Try it
Check each line of the records below for the string "background", then state how many lines contain it, with no other output.

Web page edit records
+++++
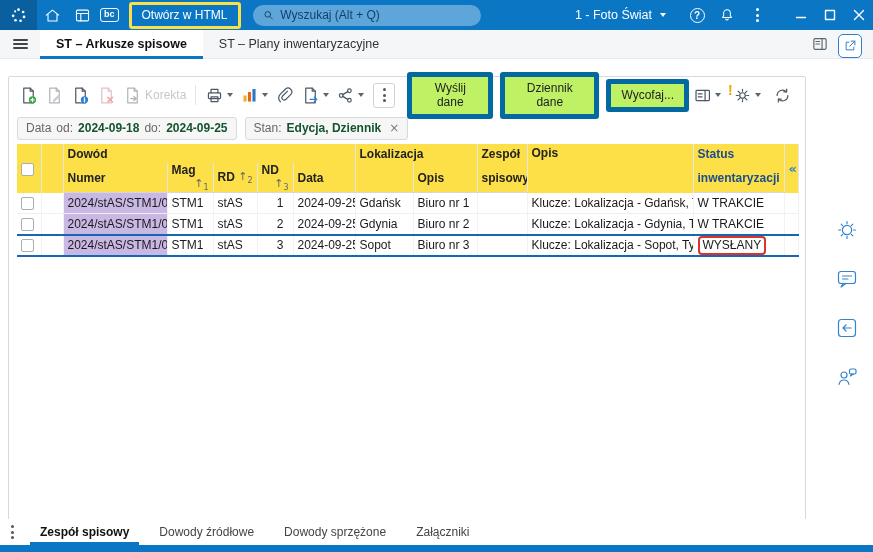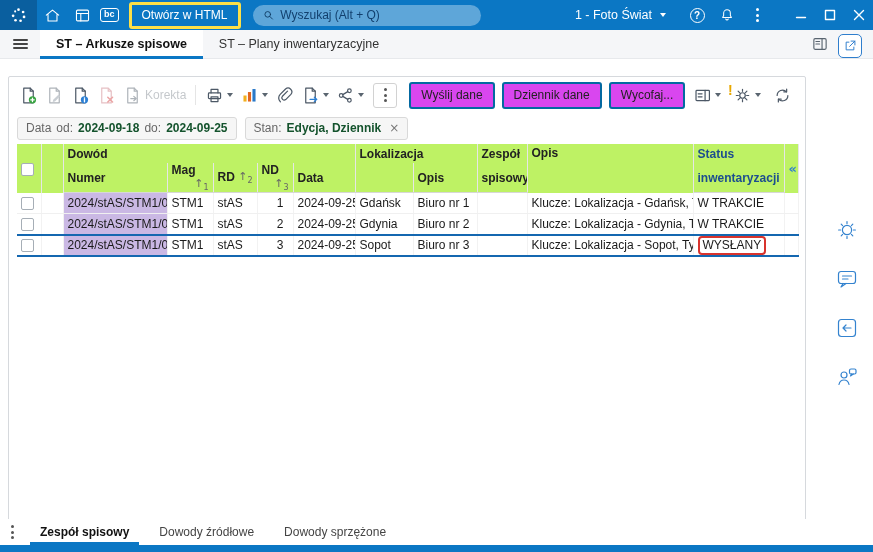--- a/index.html
+++ b/index.html
@@ -55,38 +55,38 @@
   .toolbar{height:36px;display:flex;align-items:center;padding:0 7px;gap:1px;flex:none}
   .icon-btn{height:27px;display:flex;align-items:center;justify-content:center;padding:0 3px;
             color:#4c5866;background:none;border:none;cursor:pointer;gap:2px}
   .icon-btn.disabled{opacity:.45;cursor:default}
   .korekta-label{font-size:12px;color:#7d858d;margin-left:1px}
   .tb-sep{width:1px;height:20px;background:#e5e5e5;margin:0 5px;flex:none}
   .dd2{width:0;height:0;border-left:3.2px solid transparent;border-right:3.2px solid transparent;
        border-top:4px solid #5a6570;display:inline-block;margin-left:1px}
   .kebab-box{width:24px;height:25px;border:1px solid #d2d2d2;border-radius:3px;display:flex;
              align-items:center;justify-content:center;margin:0 5px;color:#555;cursor:pointer;background:#fff}
-  .action-btn{background:#d946ef;border:2px solid #0369a1;border-radius:3px;color:#222;cursor:pointer;
+  .action-btn{background:#bef264;border:5px solid #0369a1;border-radius:3px;color:#222;cursor:pointer;
               font:12px "Liberation Sans","DejaVu Sans",sans-serif;padding:4.5px 10px;margin-left:6px}
   .tb-right{margin-left:auto;display:flex;align-items:center;gap:6px;padding-right:3px}
   .gear-wrap{position:relative;display:flex;align-items:center}
   .warn-badge{position:absolute;left:-5px;top:-3px;color:var(--warn);font-weight:bold;font-size:14px;line-height:1}
 
   
   .filter-row{height:30px;display:flex;align-items:center;gap:8px;padding:0 8px;flex:none}
   .chip{display:flex;align-items:center;gap:5px;background:#f6f6f6;border:1px solid #d9d9d9;
         border-radius:3px;padding:3.5px 8px;font-size:12px;color:#666}
   .chip b{color:#14532d}
   .chip-x{color:#777;margin-left:3px;cursor:pointer;font-family:"DejaVu Sans",sans-serif;font-size:12px}
 
   
   .table-wrap{flex:1;padding:1px 6px 0 8px;overflow:hidden}
   table{border-collapse:collapse;table-layout:fixed;width:781px;font-size:12px;color:#1a1a1a}
   th,td{padding:0 4px;height:21px;overflow:hidden;white-space:nowrap;text-align:left;font-weight:normal}
-  thead th{background:#bef264;font-weight:bold;color:#222;border-right:1px solid #e6e6e6;cursor:pointer}
+  thead th{background:#fde047;font-weight:bold;color:#222;border-right:1px solid #e6e6e6;cursor:pointer}
   thead tr.group th{height:19px}
   thead tr.cols th{border-bottom:1px solid #d7d7d7}
   thead th.vtop{vertical-align:top;padding-top:2px}
   thead th.status-h{color:#1c4d8f}
   tbody td{border-bottom:1px solid #f0f0f0;border-right:1px solid #f2f2f2}
   td.numer{background:var(--numer)}
   td.num{text-align:right;padding-right:9px}
   tr.selected td{border-top:2px solid var(--selborder);border-bottom:2px solid var(--selborder)}
   .sort{float:right;color:#666;font-weight:normal;font-size:11px;font-family:"DejaVu Sans",sans-serif}
   .sort sub{font-size:8px}
@@ -463,20 +463,23 @@
     </div>
     <div class="btab active">
       <span>Zespół spisowy</span>
     </div>
     <div class="btab">
       <span>Dowody źródłowe</span>
     </div>
     <div class="btab">
       <span>Dowody sprzężone</span>
     </div>
+    <div class="btab">
+      <span>Załączniki</span>
+    </div>
   </nav>
   <div class="bottom-strip"></div>
 
   <div class="side-icons">
     <div class="side-icon">
       <svg width="24" height="24" viewBox="0 0 24 24" class="thin">
         <circle class="s" cx="12" cy="12" r="4.6"></circle>
         <path class="s" d="M12 3.6v2M12 18.4v2M3.6 12h2M18.4 12h2M6.2 6.2l1.4 1.4M16.4 16.4l1.4 1.4M6.2 17.8l1.4-1.4M16.4 7.6l1.4-1.4"></path>
       </svg>
     </div>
+++++
Your response
9